Credit card got rung, but 1lb spool never arrived. Got very bad customer service and never got the refund.

I'll never order from them again.

But like the Dogg said.....Hot and cold service....musta been cold.


----------



## HellRhaY (Jul 6, 2007)

justinfisch01 said:


> thats what I ordered, I just thought it would have been shipped by now


saltiga surf rod or reel? $400 i hope you're not getting the spinner, if so- big mistake.


----------



## justinfisch01 (Feb 19, 2006)

HellRhaY said:


> saltiga surf rod or reel? $400 i hope you're not getting the spinner, if so- big mistake.


nope, Not the Balistic


----------



## HellRhaY (Jul 6, 2007)

justinfisch01 said:


> nope, Not the Balistic


a reel or a rod?


----------



## justinfisch01 (Feb 19, 2006)

I am getting the 12' saltiga surf rod. I have the 10' and really like it for the money, but I want one longer then the ten so I got the 12


----------



## NateM (Jan 9, 2008)

Man thats really weird, I love that place. They always seem to get me my stuff lightning fast, I always am double checking to make sure I didnt pay extra for the fast shipping. Hope they get that fixed.


----------



## HellRhaY (Jul 6, 2007)

justinfisch01 said:


> I am getting the 12' saltiga surf rod. I have the 10' and really like it for the money, but I want one longer then the ten so I got the 12


i think eric has one for sale. = ooeric.
you can work put a deal with him. 
BTW, let him know of the reel you got from me. show him the handle, he got one from me with the crappy handle. i bey he'll die with envy.


----------



## eric (Oct 24, 2007)

HellRhaY said:


> i think eric has one for sale. = ooeric.
> you can work put a deal with him.
> BTW, let him know of the reel you got from me. show him the handle, he got one from me with the crappy handle. i bey he'll die with envy.

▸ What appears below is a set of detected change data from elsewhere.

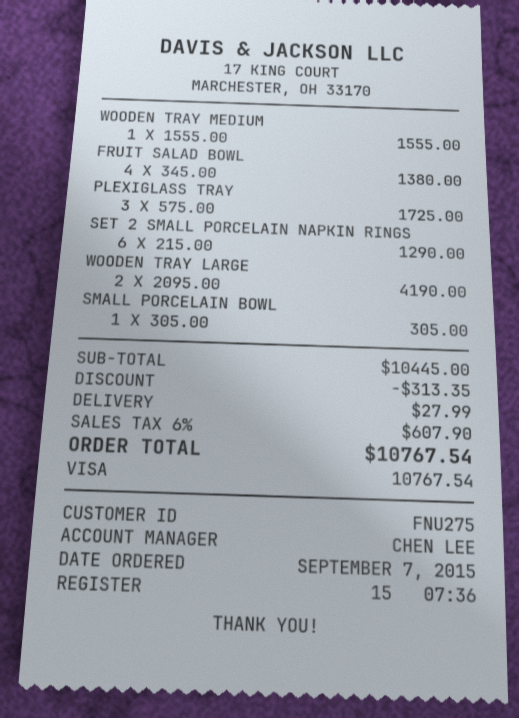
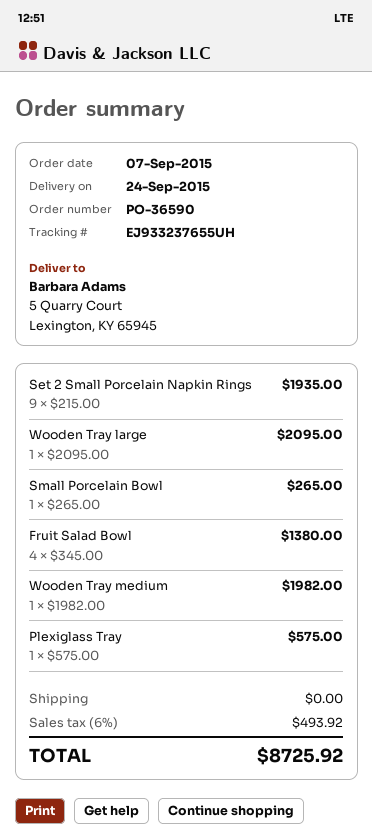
WOODEN TRAY MEDIUM: 1 x 1555.00 = 1555.00 -> 1 x 1982.00 = 1982.00
PLEXIGLASS TRAY: 3 x 575.00 = 1725.00 -> 1 x 575.00 = 575.00
SET 2 SMALL PORCELAIN NAPKIN RINGS: 6 x 215.00 = 1290.00 -> 9 x 215.00 = 1935.00
WOODEN TRAY LARGE: 2 x 2095.00 = 4190.00 -> 1 x 2095.00 = 2095.00
SMALL PORCELAIN BOWL: 1 x 305.00 = 305.00 -> 1 x 265.00 = 265.00
discount: 313.35 -> none
shipping: 27.99 -> 0.00
tax: 6% = 607.90 -> 6% = 493.92
total: 10767.54 -> 8725.92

dont worry ray i wont die that easily. ive deciding to clear out all the spinner gear i have. including that powersurf. so people.. im gonna list a big bunch of items soon on the classifieds.

all i ever ask my dad is to just treat his gear a little bit better please.
then he goes off saying they are tools. i use them.

so i ask him. so if you buy a 200$ tool. and you use it, would you like it breaking in 1 week. then you buy another 200$ one. or would you just take care of it.

he doesnt answer.

ive had enough with my old mans attitude and yelling at me, when i got him all the nice stuff to use.
says things like how he doesnt even want to use it. yada yada yada.

im like.. oh okay then. im selling all of it. you buy your own shit then pops


----------



## oldschool (Apr 8, 2008)

RuddeDogg said:


> They run hot and cold. Their prices can be a little high but fir the most part they aren't too bad. They are about 25 a min drive away from me.


"Hot and cold" has been my experience with them too. I've had orders delivered in a matter of days and I've had stuff on backorder for a month. I never got ripped off though. 

I think rod orders with them may take longer because they sometimes have the rods drop-shipped from the manufacturer, not out of stock.


----------



## Sudsrat (Dec 25, 2005)

Always have had good experiences dealing with Tackle Direct.


----------



## justinfisch01 (Feb 19, 2006)

Well after the third call last night my rod got here just like he said it would, So I guess I have no complaints.


----------



## LostLures (Jan 28, 2008)

Yea You DO

Three calls later you get your stuff. Man go to Gregs's bait shop listed on this forum. You'll see what good service is all about.


----------



## justinfisch01 (Feb 19, 2006)

LostLures said:


> Yea You DO
> 
> Three calls later you get your stuff. Man go to Gregs's bait shop listed on this forum. You'll see what good service is all about.



I have ordered from Greg a few times, his service is good but when you are on a buget you have to go where to can get it for a lower price. I hate to be that way but thats what you gotta do


----------



## seeknfin (Dec 28, 2006)

Sudsrat said:


> Always have had good experiences dealing with Tackle Direct.


Ditto, I usually make a couple of purchase a year. Prompt curtious service, no complaints


----------



## finfinder (Sep 17, 2004)

I ordered from them last year and it went fine. I even returned the item with no problems. I guess they were hot that day.


----------



## Hurricane44 (Aug 16, 2006)

I have ordered from them twice, both experiences were good to me.


----------



## 2aces (Jul 2, 2007)

Hurricane44 said:


> I have ordered from them twice, both experiences were good to me.


Same here once when I lived in NY and the sec time living in MD. Good in my book.


----------